I'm selling this saddle. I sold the horse so now it too must go
15 1/2in seat   quarter horse bars
If int. pm me
I'm asking 900.00


----------



## perchie.girl (Jun 6, 2013)

Nice saddle does it have the ability to be fitted with English Leathers and irons?  Meaning the stirrup fitted on top of that flap?

deb


----------



## MDres (Jun 16, 2013)

perchie.girl said:
			
		

> Nice saddle does it have the ability to be fitted with English Leathers and irons?  Meaning the stirrup fitted on top of that flap?
> 
> deb


I'm thinking it does... Looks like the top flap has the bulges under it like normal English saddles.

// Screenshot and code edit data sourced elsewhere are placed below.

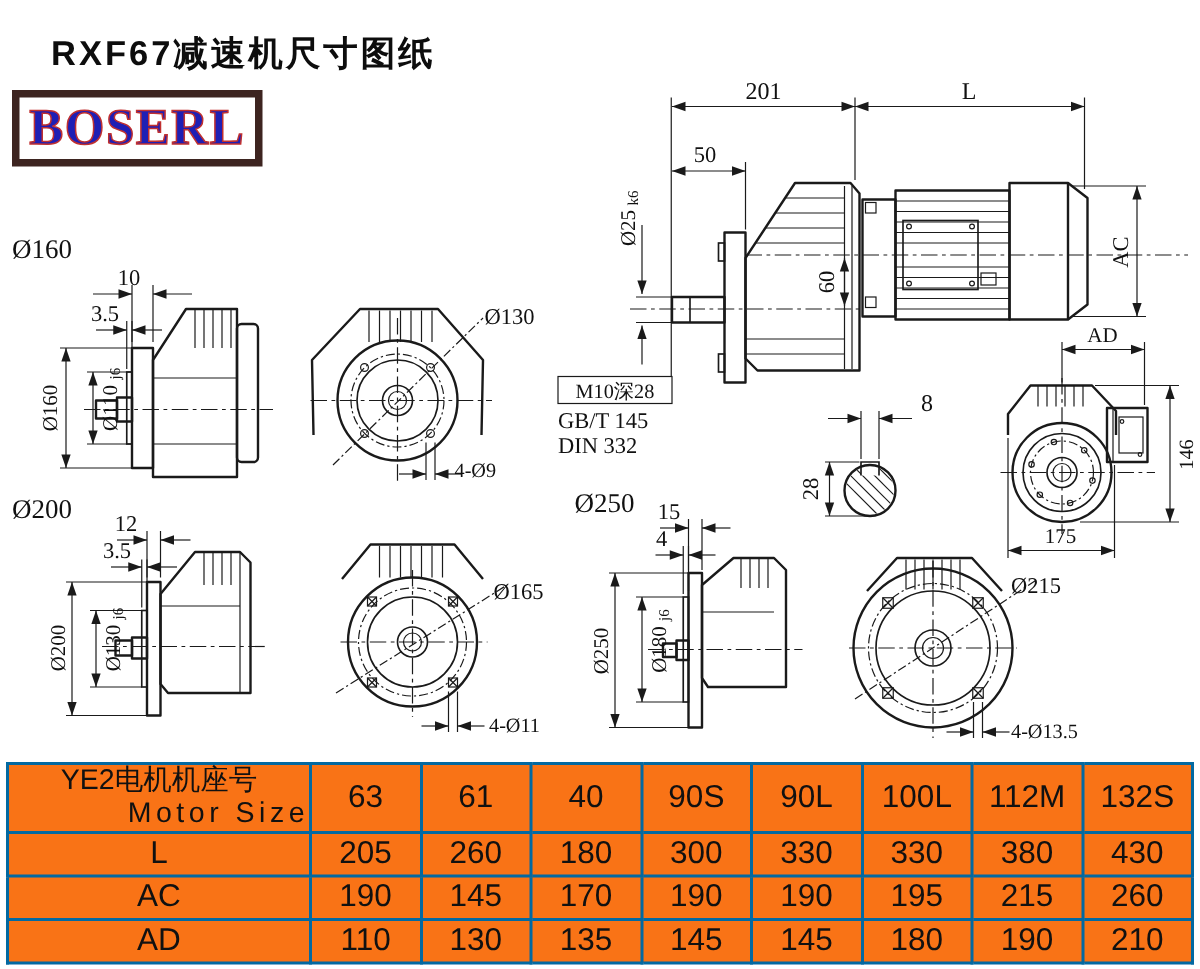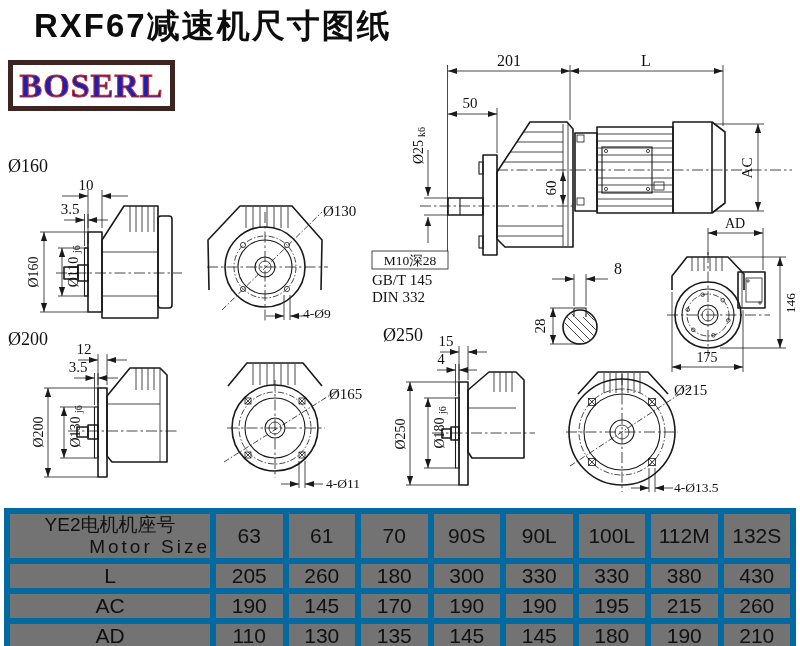--- a/index.html
+++ b/index.html
@@ -5,7 +5,7 @@
   html,body{margin:0;padding:0;}
   body{width:800px;height:646px;position:relative;background:#fff;
        font-family:"Liberation Sans",sans-serif;color:#111;overflow:hidden;}
-  .title{position:absolute;left:34px;top:4px;font-size:33px;font-weight:bold;
+  .title{position:absolute;left:34px;top:20px;font-size:23px;font-weight:bold;
          letter-spacing:2px;color:#0d0d0d;white-space:nowrap;}
   .logo-box{position:absolute;left:8px;top:60px;width:157px;height:41px;
             border:5px solid #3d2420;background:#fff;display:flex;

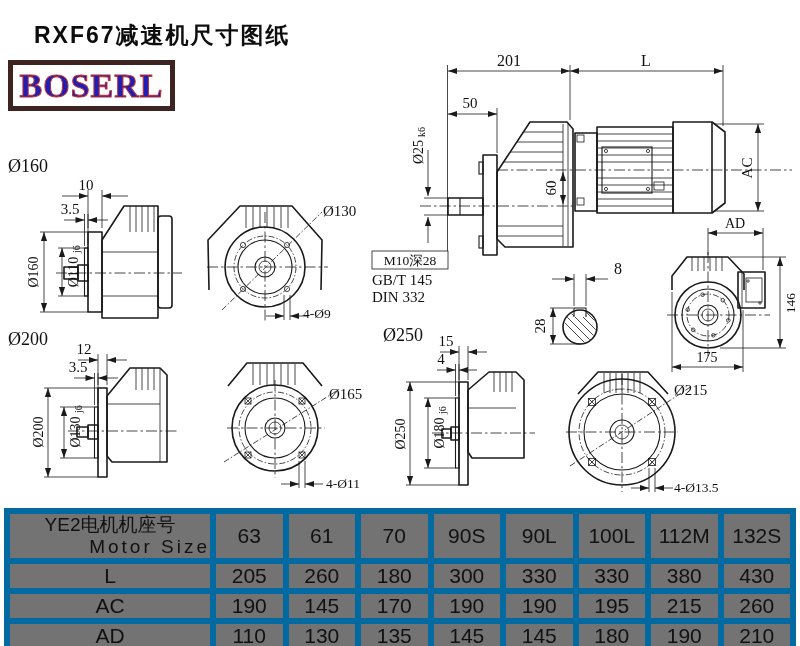--- a/index.html
+++ b/index.html
@@ -25,8 +25,8 @@
   .t16{font-size:16px;} .t18{font-size:18px;} .t10{font-size:10px;}
   .dim-table{position:absolute;left:4px;top:508px;width:792px;border-collapse:collapse;
              table-layout:fixed;}
-  .dim-table td{border:6px solid #0369a1;text-align:center;vertical-align:middle;
-                font-size:21px;padding:0;background:#737373;}
+  .dim-table td{border:2px solid #0369a1;text-align:center;vertical-align:middle;
+                font-size:21px;padding:0;background:#f97316;}
   .dim-table .hdr{font-size:19px;line-height:1.15;}
   .dim-table .hdr .en{letter-spacing:3px;text-align:right;}
   .rh{height:29px;} .rhead{height:44px;}

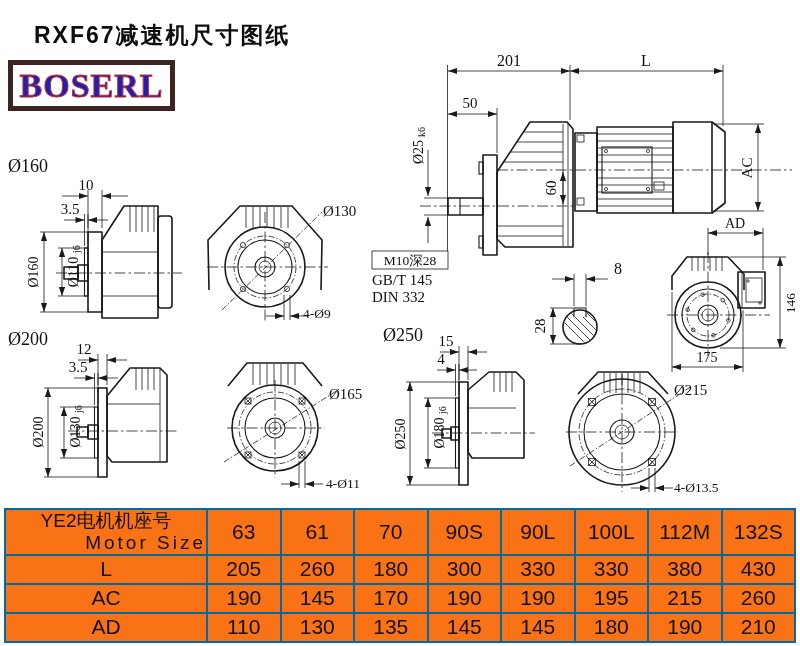--- a/index.html
+++ b/index.html
@@ -448,7 +448,7 @@
     </td>
     <td>63</td>
     <td>61</td>
-    <td>70</td>
+    <td>40</td>
     <td>90S</td>
     <td>90L</td>
     <td>100L</td>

And there is a keeper for the excess stirrup leathers - that wouldn't be needed unless there was hardware for stirrup leathers on top of the flaps.


----------



## alsea1 (Jun 16, 2013)

MDres is correct.
You can outfit this saddle with any type of stirrup you want.


----------



## perchie.girl (Jun 16, 2013)

Sadly my riding days are over.....  But I have seen these saddles in action and they are very nice.  They are excellent for horses that have a lot of shoulder movement I also like the fact that it has three billets.  If you have a horse who needs room to move you can put your girth on the back two billets.  As I am or was an english rider its nice to know there is that option.

deb


----------



## alsea1 (Jun 16, 2013)

This saddle offers the best of both western and english thats for sure.
I'm sorry to hear your no longer riding.


----------



## perchie.girl (Jun 16, 2013)

Too old Too fluffy too broken....  LOL.  I have had horses 47 years now and am paying the price of hitting the ground too many times during my first year.  I had a trainer that told us you werent a good rider till you hit the ground over a hundred times.  I was tossed off that many the first year due to being a green rider riding a green broke mare.... the upside is I learned to fall.... Thank goodness I learned to drive...

If you dont get a nibble here on this list for your saddle  Id post it on Craigslist or Ebay.  I have bought harness off ebay wasnt disappointed.

deb


----------